For those that have read my previous work, it should be understood that I believe neither of these assumptions. I am a philosophical anarchist, and while I can construct a non-theistic basis for natural rights theory, I view them as artificial constructs, not incontrovertible truths. However, we must work within the framework we have, and thus I will concede these points for the purposes of this post. For the purposes of discussion and comments, please try to take these two premises at true, and if you have a problem with the argument flowing from those premises, attack the argument.

Let’s start at the beginning:

We hold these truths to be self-evident, that all men are created equal, that they are endowed by their Creator with certain unalienable Rights, that among these are Life, Liberty and the pursuit of Happiness. That to secure these rights, Governments are instituted among Men, deriving their just Powers from the consent of the governed, — That whenever any Form of Government becomes destructive of these ends, it is the Right of the People to alter or to abolish it, and to institute new Government, laying its foundation on such principles and organizing its powers in such form, as to them shall seem most likely to effect their Safety and Happiness.

Here’s the base. Natural rights are the area where we say to government: “Over this line you may not tread.”

Individuals have certain natural rights, and they empower governments to help them protect these rights. The statement that “States don’t have rights, only individuals do” does not account for what we consider the social contract. Individuals enter into an implicit contract with their government, offering to entrust some of the rights they hold in the “state of nature” to their government in order for cooperation and protection of those rights. Those governments do not gain *new* rights as governments, but they inherit the rights of those they are designed to protect.

Natural rights theory does not hold that individuals give up their rights to the government, the rights are retained. It is best to be understood as a legal contract — individuals freely, by exercise of their rights, create their government. They voluntarily empower their society — their government — to protect their rights. A government that reaches beyond the legitimate power of protection of those rights, as Jefferson himself states, deserves no longer our assent or our support. If said government treads beyond the lines defined above, that government has violated the social contract.

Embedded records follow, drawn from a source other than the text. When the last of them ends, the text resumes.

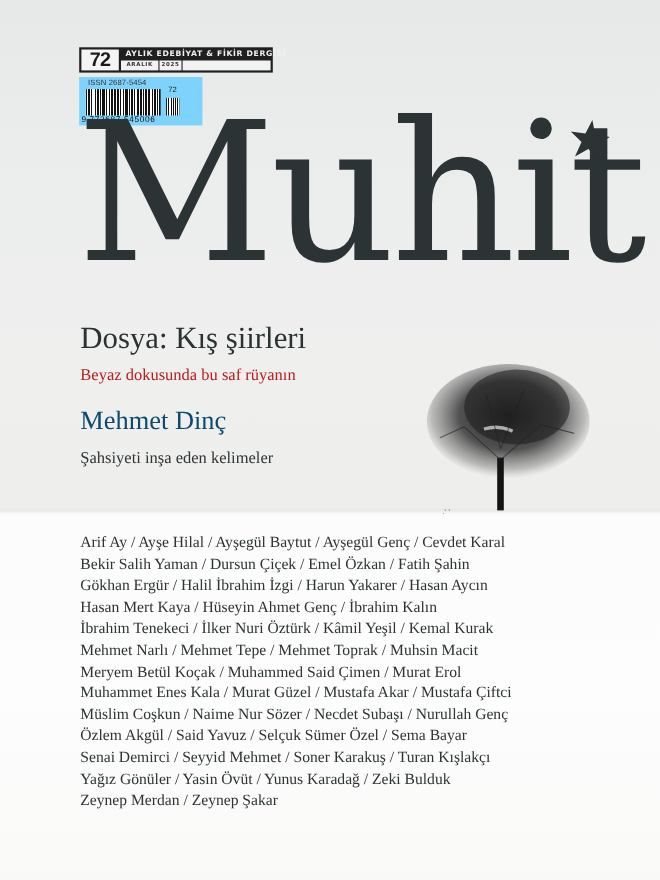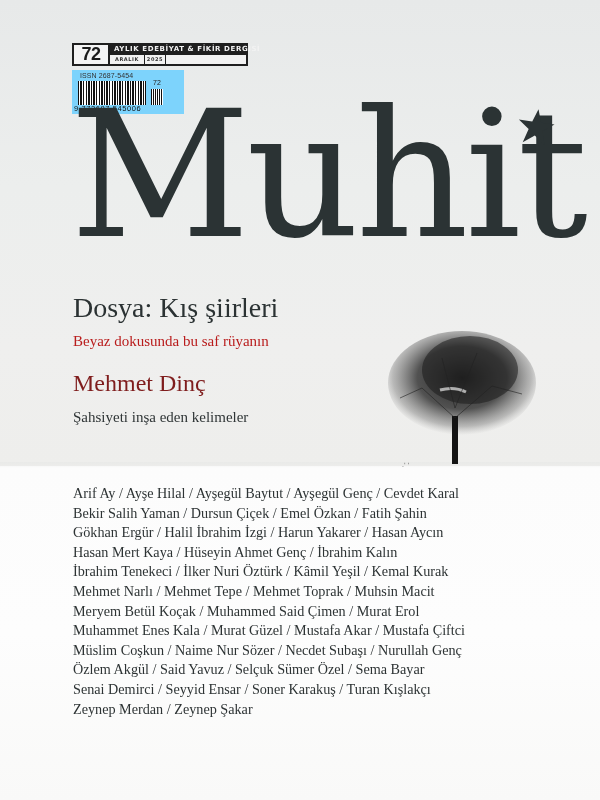"Mehmet Dinç" .h-name { color: #7f1d1d -> #0c4a6e }
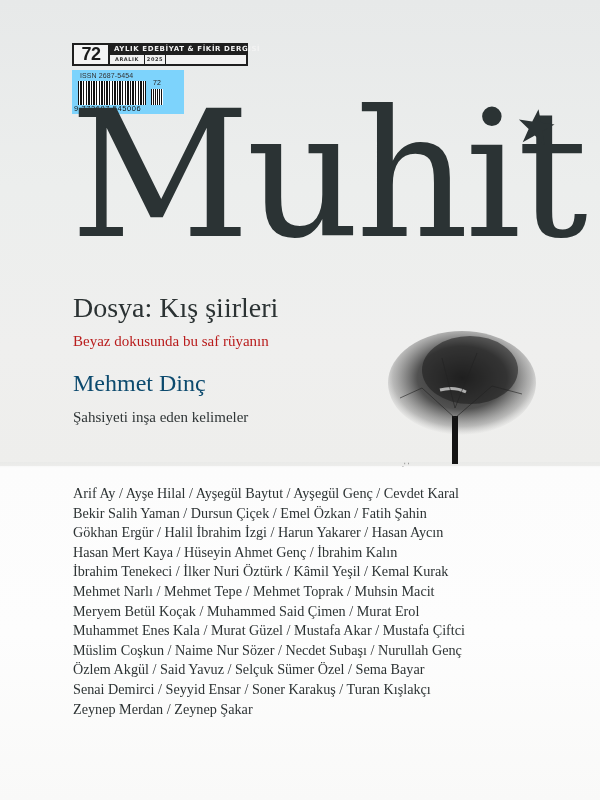"Senai Demirci / Seyyid Ensar" div { text: Ensar -> Mehmet }
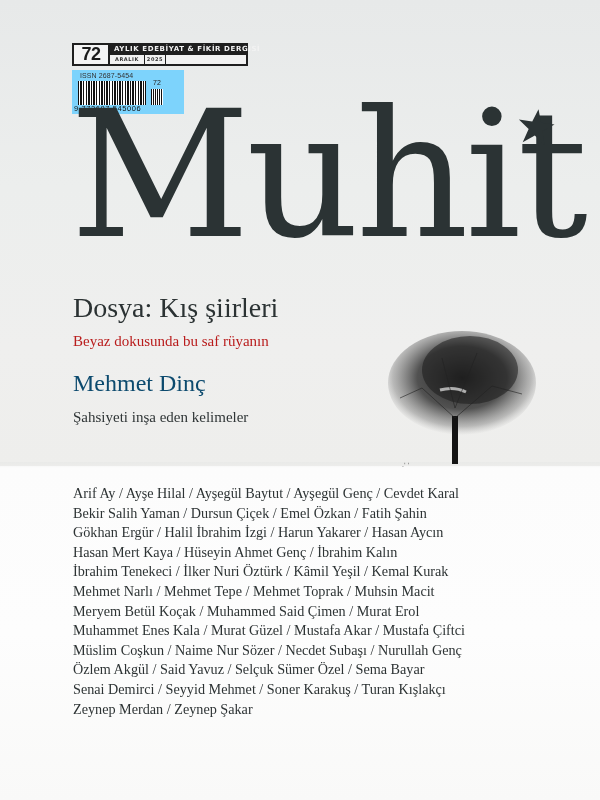"Yağız Gönüler / Yasin Övüt" div { html: none -> <div>Yağız Gönüler / Yasin Övüt / Yunus Karadağ / Zeki Bulduk</div> }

“Government”, of course, is not a singular entity. Governments are hierarchical, competitive, and numerous. In many cases, we are under the jurisdiction of several governments — entities within entities. In many cases, the governments we live under must make compacts with other governments outside our territory — treaties — in order to help complete the tasks which we have empowered them. Each of these agreements are contracts or compacts. Rights of the citizens of the government are not abridged, they are retained — at least if the government empowered to act on behalf of its inhabitants are legitimate.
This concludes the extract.